Getting started with competitive data science can be quite intimidating. But it’s actually surprisingly simple!
I recently started messing around with Kaggle and made top 1% on a few competitions. This kernel is a quick overview of how I made top 0.3% on the Advanced Regression Techniques competition.
You can find the code + overview here: How I made top 0.3% on a Kaggle competition
- Each row in the dataset describes the characteristics of a house.
- Our goal is to predict the SalePrice, given these features.
- Our models are evaluated on the Root-Mean-Squared-Error (RMSE) between the log of the SalePrice predicted by our model, and the log of the actual SalePrice. Converting RMSE errors to a log scale ensures that errors in predicting expensive houses and cheap houses will affect our score equally.
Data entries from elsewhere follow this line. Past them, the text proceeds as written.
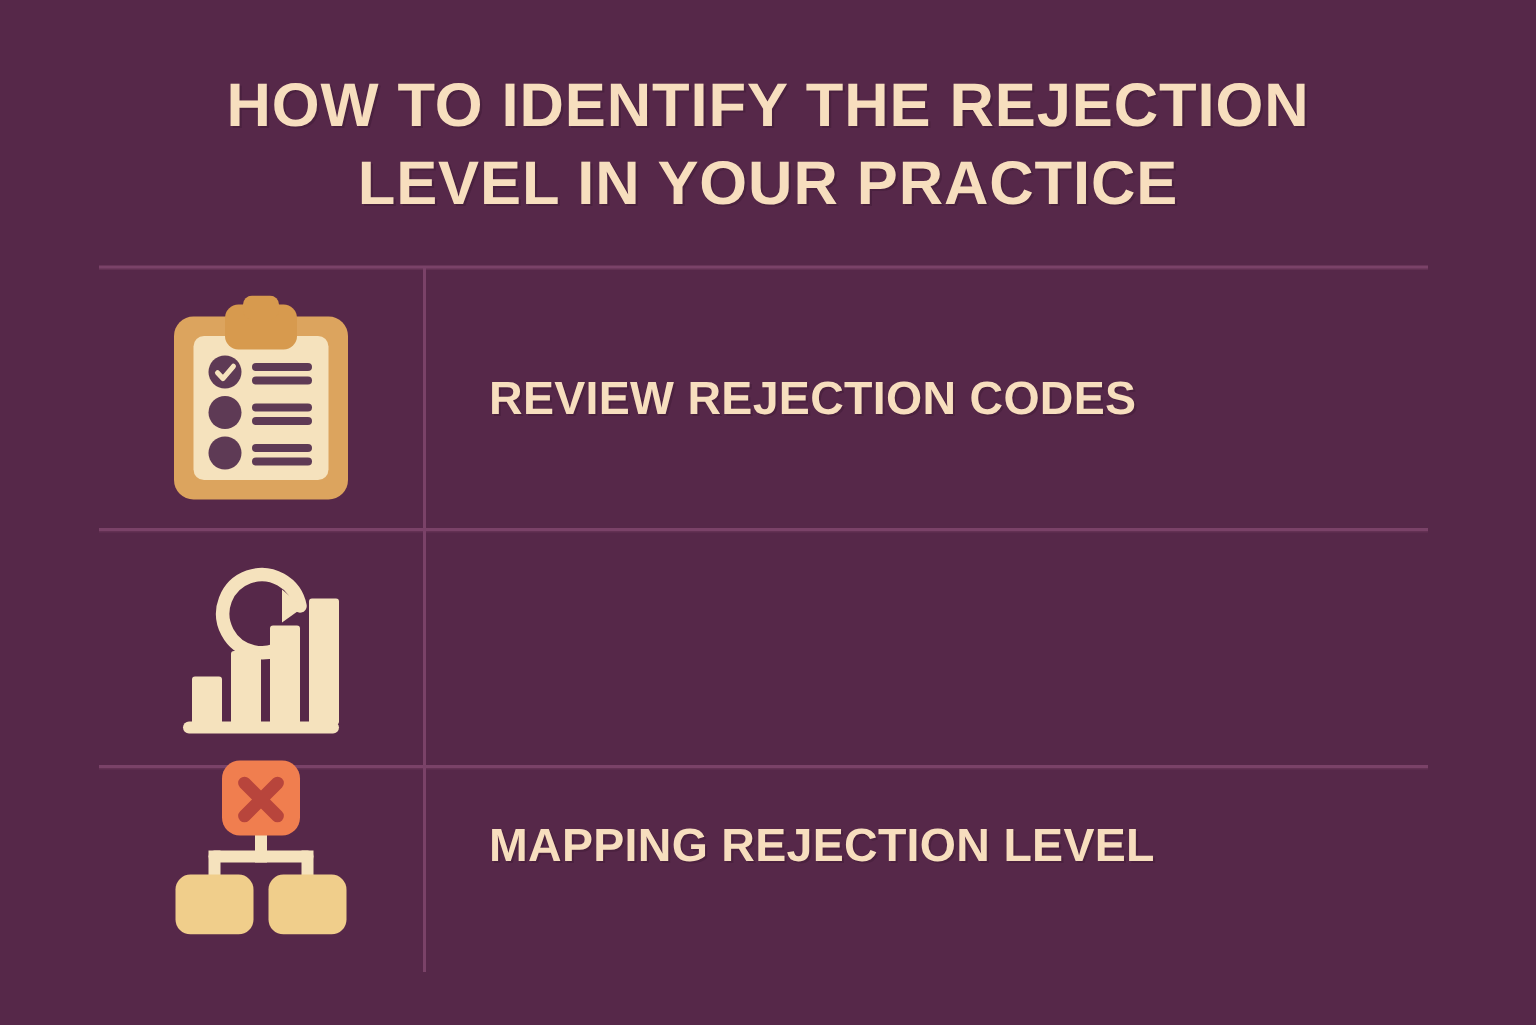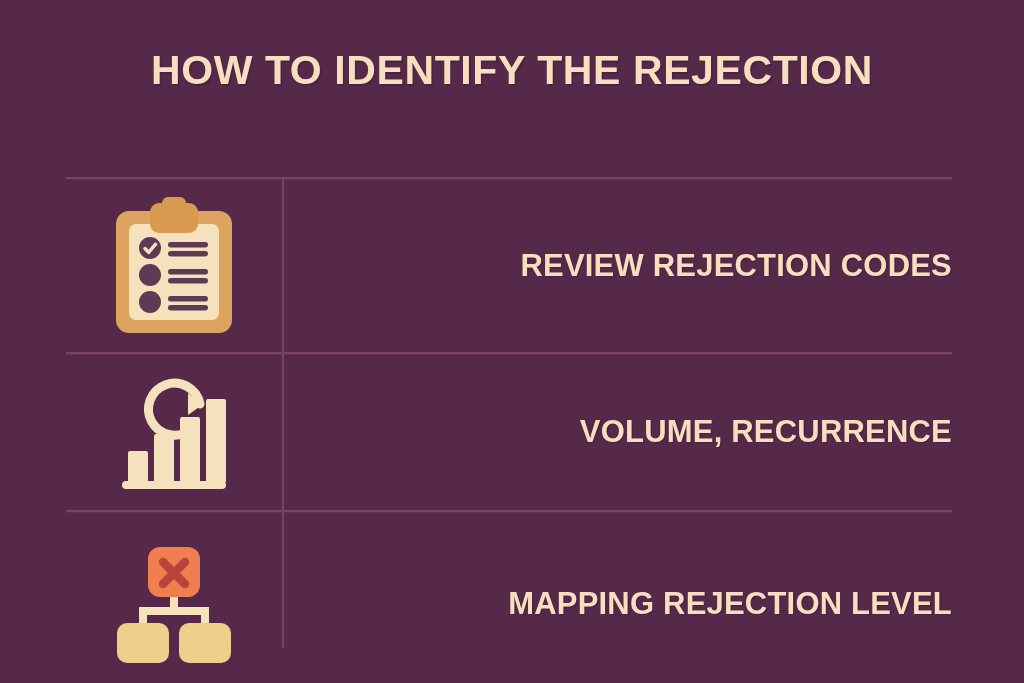--- a/index.html
+++ b/index.html
@@ -112,6 +112,7 @@
 
   <div class="title-block">
     <span class="title-line">HOW TO IDENTIFY THE REJECTION</span>
+    <span class="title-line">LEVEL IN YOUR PRACTICE</span>
   </div>
 
   <div class="rule rule-1"></div>

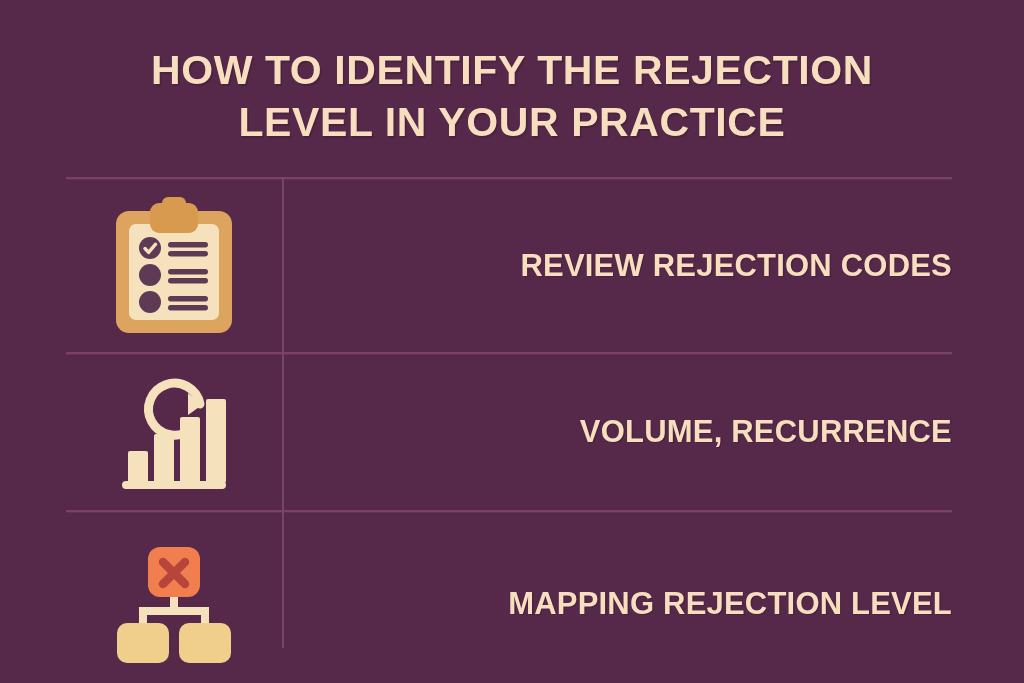--- a/index.html
+++ b/index.html
@@ -100,7 +100,7 @@
     text-transform: uppercase;
     text-shadow: 1.4px 1.4px 0 rgba(60, 24, 50, 0.42);
   }
-  .row-text .tl { display: block; white-space: nowrap; text-align: right; }
+  .row-text .tl { display: block; white-space: nowrap; }
 
   
   .icon-svg { display: block; }

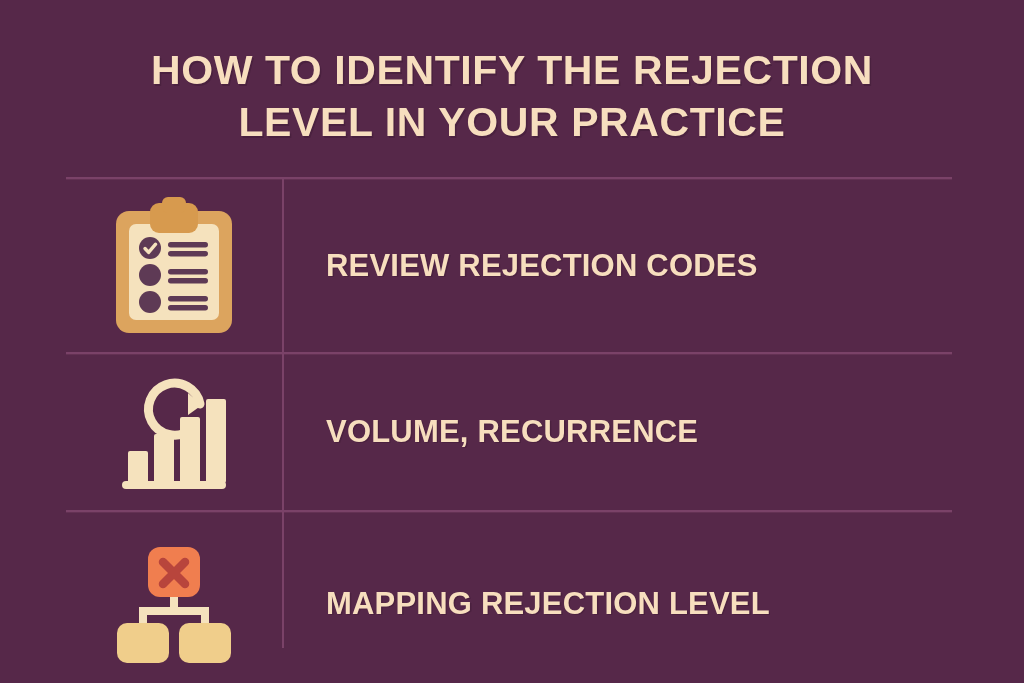--- a/index.html
+++ b/index.html
@@ -170,7 +170,6 @@
       </span>
     </div>
     <div class="row-text">
-      <span class="tl">VOLUME, RECURRENCE</span>
     </div>
   </div>
 

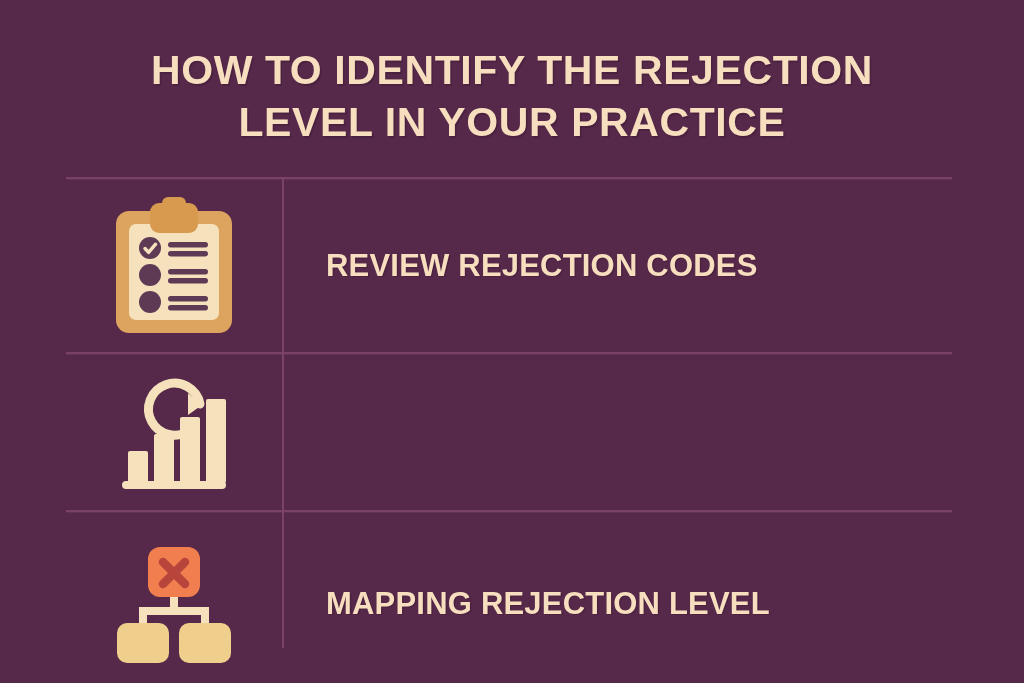--- a/index.html
+++ b/index.html
@@ -79,7 +79,7 @@
   }
   .row-1 { top: 182px; height: 168px; }
   .row-2 { top: 356px; height: 152px; }
-  .row-3 { top: 534px; height: 140px; }
+  .row-3 { top: 494px; height: 140px; }
 
   .row-icon {
     width: 216px;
Key features of the model training process in this kernel
- Cross Validation: Using 12-fold cross-validation
- Models: On each run of cross-validation I fit 7 models (ridge, svr, gradient boosting, random forest, xgboost, lightgbm regressors)
- Stacking: In addition, I trained a meta StackingCVRegressor optimized using xgboost
- Blending: All models trained will overfit the training data to varying degrees. Therefore, to make final predictions, I blended their predictions together to get more robust predictions.
We can observe from the graph below that the blended model far outperforms the other models, with an RMSLE of 0.075. This is the model I used for making the final predictions.